+
True
Starbucks Upstanders Season 2

When Ami Vitori was a teenager, she couldn't wait for the chance to leave her hometown.

And when she finally did, she never thought she'd ever look back.

After all, Middletown, Ohio may once have been called the "American dream" for being a bustling Rust Belt town home to a prosperous steel company and dozens of paper mills, but it had long since lost its way.


By the 1980s, it had turned into a shuttered wasteland. Due to increased automation, jobs fell away. Drug addictions soared. Many townsfolk could barely afford their rent anymore. And by the time Vitori was in high school, the mall by the interstate was one of the only signs of life.

A storefront in Middletown, Ohio. All photos provided by Starbucks.

It's no wonder that when graduation rolled around, Vitori made a beeline for college out of state.

But even though it was easy to leave her hometown behind, it wasn't so easy to forget about it afterward.

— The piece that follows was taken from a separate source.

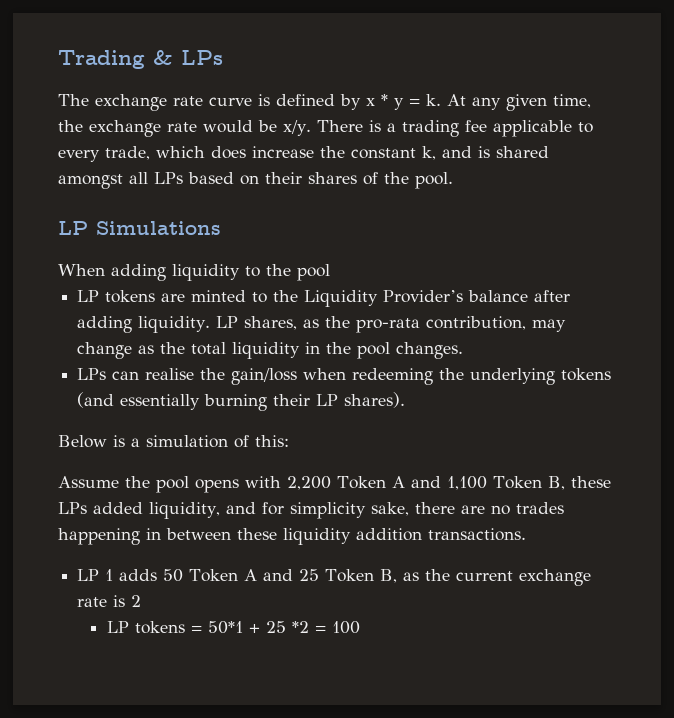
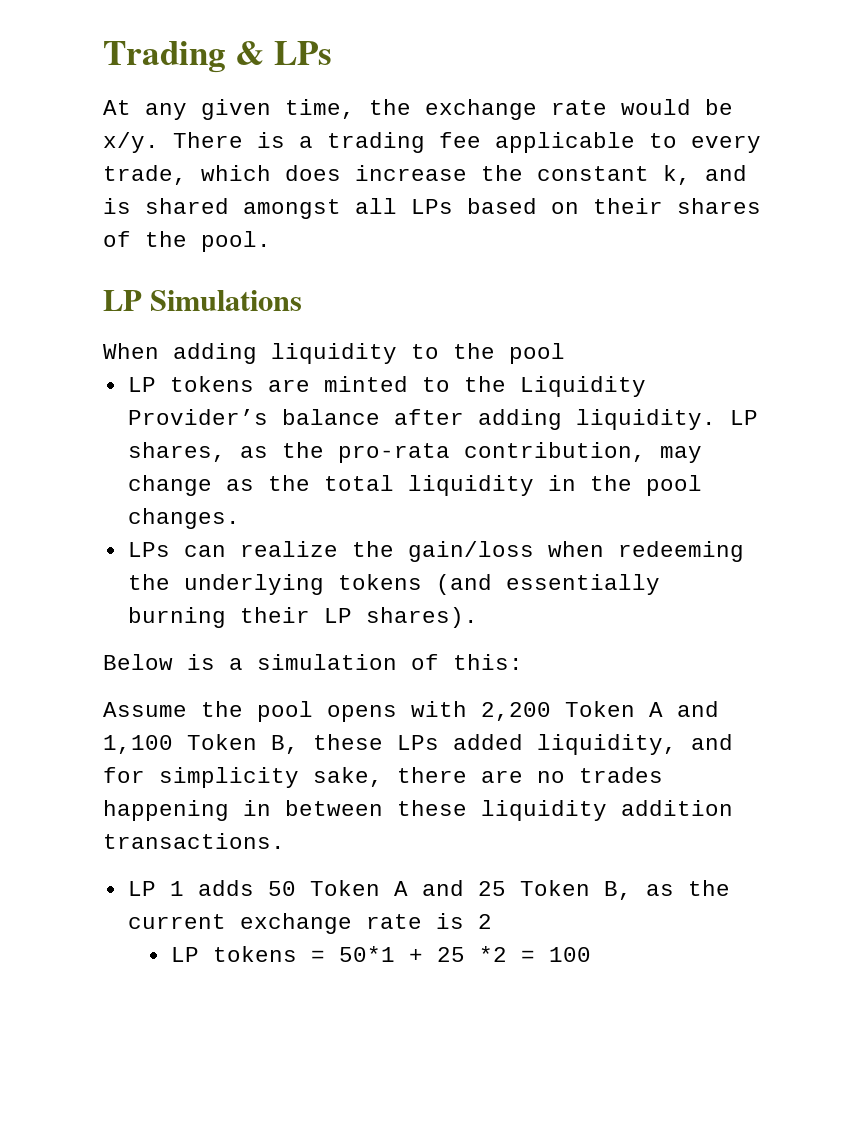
[58,94,441,111] The exchange rate curve is defined by x * y = k. -> (332, 53) none
[145,368,195,380] realise -> [239,541,338,557] realize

Middletown's worsening state kept tugging at her heartstrings even after years of living in metropolises like Los Angeles, New York City, and Washington, D.C.

Every time she visited family members who still lived there, she was struck by the deterioration. Some neighborhoods she frequented as a kid appeared to be completely uninhabited.

"As I saw things fall on harder and harder times, I knew I wanted to do something with impact," Vitori says.

By the time she was married to Marine Officer Kevin Kimener and living in Washington with three sons, Vitori could no longer stand what the town had become. After all, Middletown was a part of her, and she simply couldn't let it wither away like a forgotten relic.

Together with her family, she decided to take a risky leap: She moved back to Middletown to try to save it.  

Vitori with her three sons.

Vitori had a successful marketing firm in D.C., but she wasn't sure how that could be useful to a town that practically had no economy. That is, until she turned her gaze to a 40,000-square-foot abandoned building that had once been a JCPenney in the center of town.

Somehow she immediately knew it was the key to revitalizing the whole area, and the couple sunk most of their savings into buying and refurbishing the old building. The goal was to have it become home to a variety of different businesses.

"I wanted to see things come to life as quickly as they could," Vitori says. "I wanted to go all in."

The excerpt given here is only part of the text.